Material provided =>
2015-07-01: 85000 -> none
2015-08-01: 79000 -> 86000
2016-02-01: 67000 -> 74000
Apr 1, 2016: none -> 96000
==
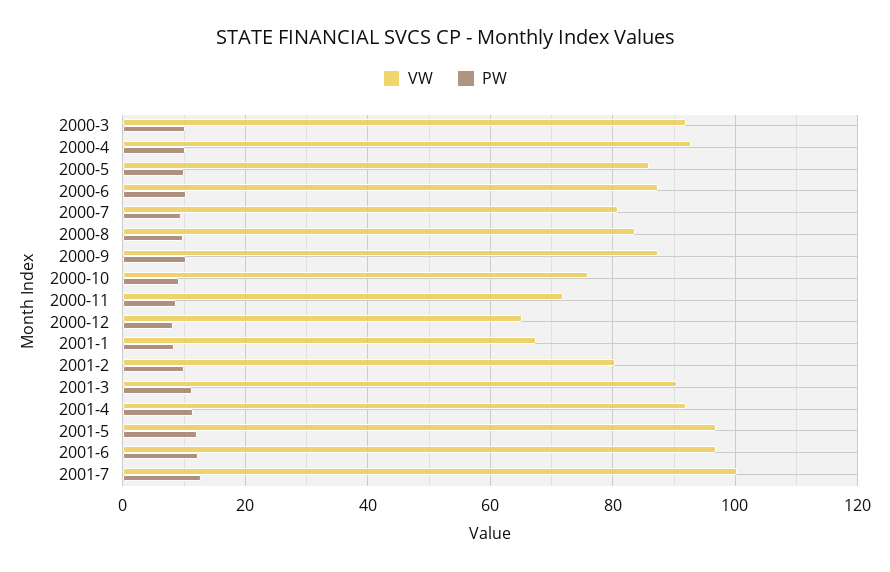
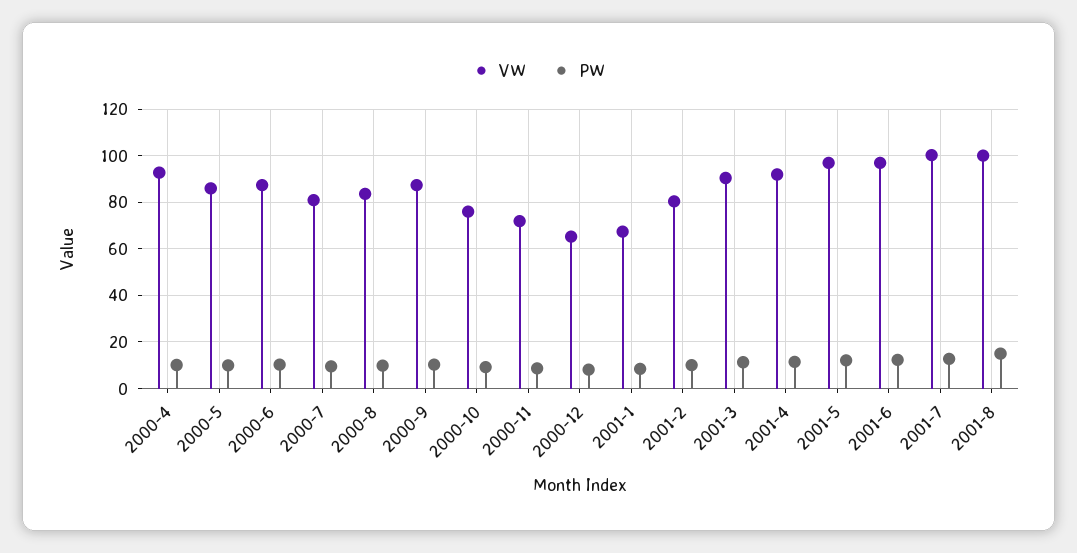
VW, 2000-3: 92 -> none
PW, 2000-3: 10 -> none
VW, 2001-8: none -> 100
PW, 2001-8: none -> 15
--
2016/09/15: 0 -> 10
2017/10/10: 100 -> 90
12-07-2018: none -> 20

Task instructions =>
Send back an exact copy of only the lines from the line with "PW, 2000-3: 10 -> none" up to and including the line with "PW, 2001-8: none -> 15" in the data above.

Answer box =>
PW, 2000-3: 10 -> none
VW, 2001-8: none -> 100
PW, 2001-8: none -> 15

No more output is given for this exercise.